Autrement dit: sauf rare exception, personne ne peut se payer d'appart' à Paname, parmi les centaines de milliers de ceux qui pourtant existent et ont donc un propriétaire. Comment cela se fait-ce? Et bien c'est tout simplement que personne ne peut se le payer avec son travail, mais ils sont plein à se les payer avec leur patrimoine. Leur capital.
Evidemment, si pépé te lègue 5 appart', tu n'auras aucun mal à en acheter quelques autres pendant ta vie! Récupérer 5000 euros tous les mois à rien foutre, ça permet d'envisager l'avenir avec sérénité.
De constater quotidiennement cet indéfendable écart entre une minorité de possédants, évidemment majoritairement âgés, et une majorité de couillons (dont je suis, avec 99% des jeunes du pays) qui peuvent se débattre tant qu'ils veulent mais n'ont de toute façon aucune chance d'accrocher le rêve un peu fou d'avoir une cinquantaine de mètres carrés à eux, le temps de leur petite vie, ça me mets les nerfs. Je suis impuissant. Je ne peux que regarder les prix monter, monter, monter encore, et espérer qu'une guerre du Golfe ramène les spéculateurs à la raison.
Ce billet se fait long, je vais donc conclure sans quelques digressions que j'avais pourtant en tête. Une précision majeure tout de même: pour les besoins de la façon dont j'ai voulu dérouler mon histoire dans ce post, et pour vous expliquer honnêtement les raisons d'une colère viscérale, peut-être plus viscérale encore que d'habitude, je me suis centré sur mon petit cas personnel.
La première conséquence est que je me suis concentré sur le cas de Paris, cas paroxystique il est vrai. Cela dit, la courbe de Friggit montre bien que le comportement est global: ma génération devra suer bien plus que la précédente pour vivre dans plus petit, où qu'elle soit. Et on pourrait attendre des loyers plus raisonnable à Paris, même s'il est normal qu'ils soient bien plus élevés qu'en Province. Encore une fois, je ne vois pas de loi naturelle interdisant que les prix soient deux fois plus faibles (d'ailleurs ils l'étaient il y a 10 ans).

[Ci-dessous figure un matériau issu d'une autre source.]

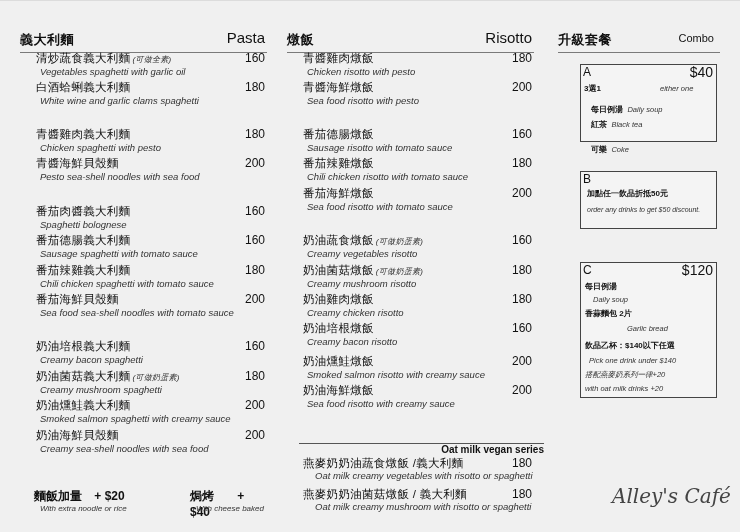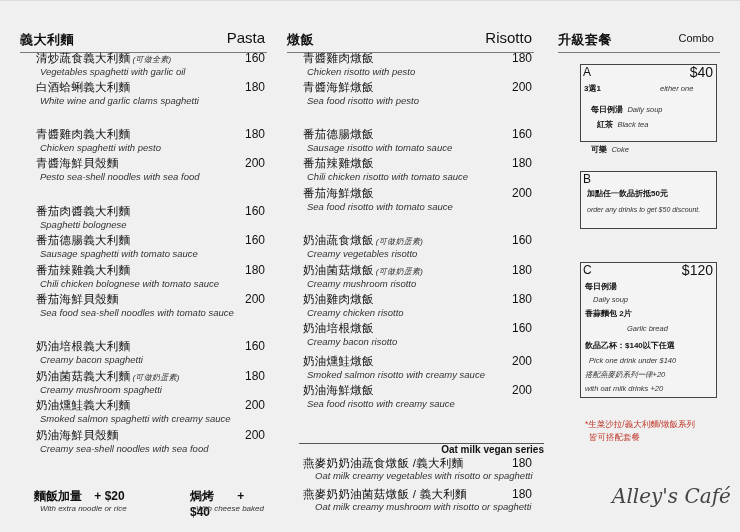--- a/index.html
+++ b/index.html
@@ -116,21 +116,21 @@
           <span class="en">Spaghetti bolognese</span>
         </div>
         <div class="item" style="top: 232px; position: absolute;">
           <span class="zh"><span>番茄德腸義大利麵</span></span>
           <span class="price">160</span>
           <span class="en">Sausage spaghetti with tomato sauce</span>
         </div>
         <div class="item" style="top: 262px; position: absolute;">
           <span class="zh"><span>番茄辣雞義大利麵</span></span>
           <span class="price">180</span>
-          <span class="en">Chili chicken bolognese with tomato sauce</span>
+          <span class="en">Chili chicken spaghetti with tomato sauce</span>
         </div>
         <div class="item" style="top: 291px; position: absolute;">
           <span class="zh"><span>番茄海鮮貝殼麵</span></span>
           <span class="price">200</span>
           <span class="en">Sea food sea-shell noodles with tomato sauce</span>
         </div>
         <div class="item" style="top: 338px; position: absolute;">
           <span class="zh"><span>奶油培根義大利麵</span></span>
           <span class="price">160</span>
           <span class="en">Creamy bacon spaghetti</span>
@@ -249,21 +249,21 @@
       <span class="zh">升級套餐</span>
       <span class="en">Combo</span>
     </div>
 
     <div class="box" style="top:63px;height:78px;">
       <span class="letter">A</span>
       <span class="box-price">$40</span>
       <span class="line zh-s" style="left:3px;top:18px;">3選1</span>
       <span class="line en-s" style="left:32px;top:19px;padding-left:47px;">either one</span>
       <span class="line" style="left:10px;top:33px;"><span class="zh-s">每日例湯</span> <span class="en-s">Daily soup</span></span>
-      <span class="line" style="left:16px;top:48px;"><span class="zh-s">紅茶</span> <span class="en-s">Black tea</span></span>
+      <span class="line" style="left:10px;top:48px;"><span class="zh-s">紅茶</span> <span class="en-s">Black tea</span></span>
       <span class="line" style="left:10px;top:73px;"><span class="zh-s">可樂</span> <span class="en-s">Coke</span></span>
     </div>
 
     <div class="box" style="top:170px;height:58px;">
       <span class="letter">B</span>
       <span class="line zh-s" style="left:6px;top:16px;">加點任一飲品折抵50元</span>
       <span class="line en-s" style="left:6px;top:34px;font-size:7px;">order any drinks to get $50 discount.</span>
     </div>
 
     <div class="box" style="top:261px;height:136px;">
@@ -273,19 +273,15 @@
       <span class="line en-s" style="left:12px;top:32px;">Daily soup</span>
       <span class="line zh-s" style="left:4px;top:45px;">香蒜麵包 2片</span>
       <span class="line en-s" style="left:10px;top:61px;padding-left:36px;">Garlic bread</span>
       <span class="line zh-s" style="left:4px;top:77px;">飲品乙杯：$140以下任選</span>
       <span class="line en-s" style="left:8px;top:93px;">Pick one drink  under $140</span>
       <span class="line en-s" style="left:4px;top:107px;">搭配燕麥奶系列一律+20</span>
       <span class="line en-s" style="left:4px;top:121px;">with oat milk drinks +20</span>
     </div>
   </div>
 
-  <div class="red-note">
-    <div>*生菜沙拉/義大利麵/燉飯系列</div>
-    <div style="padding-left:4px;">皆可搭配套餐</div>
-  </div>
 
   <div class="logo">Alley's Café</div>
 </div>
 
 </body></html>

Mais la précision la plus importante est que mon cas reste celui d'un grand privilégié. Je ne perd évidemment pas de vue que les prix exorbitants de l'immobilier ont des conséquences infiniment plus sévères sur les employés moins bien lotis que moi, contraints de s'exiler à des heures de trajet de leur lieu de travail. Un travailleur sérieux devrait, même dans un monde libéral, pouvoir se loger dans des conditions raisonnables de confort et d'éloignement.
Une dernière interrogation pour la route. Etant donné que virtuellement tout le monde constate le phénomène, et que chacun en souffre au quotidien, comment se fait-il que la question ne devienne jamais politique.
Puisqu'il y a définitivement quelque chose qui ne va pas dans le mécanisme de fixation des prix de l'immobilier, se traduisant par un déséquilibre caricatural au détriment du travail, pourquoi diable n'y a t-il pas de formation politique pour proposer de réguler la chose?
Et pourquoi les citoyens ne les forcent-ils pas à se positionner sur cette question?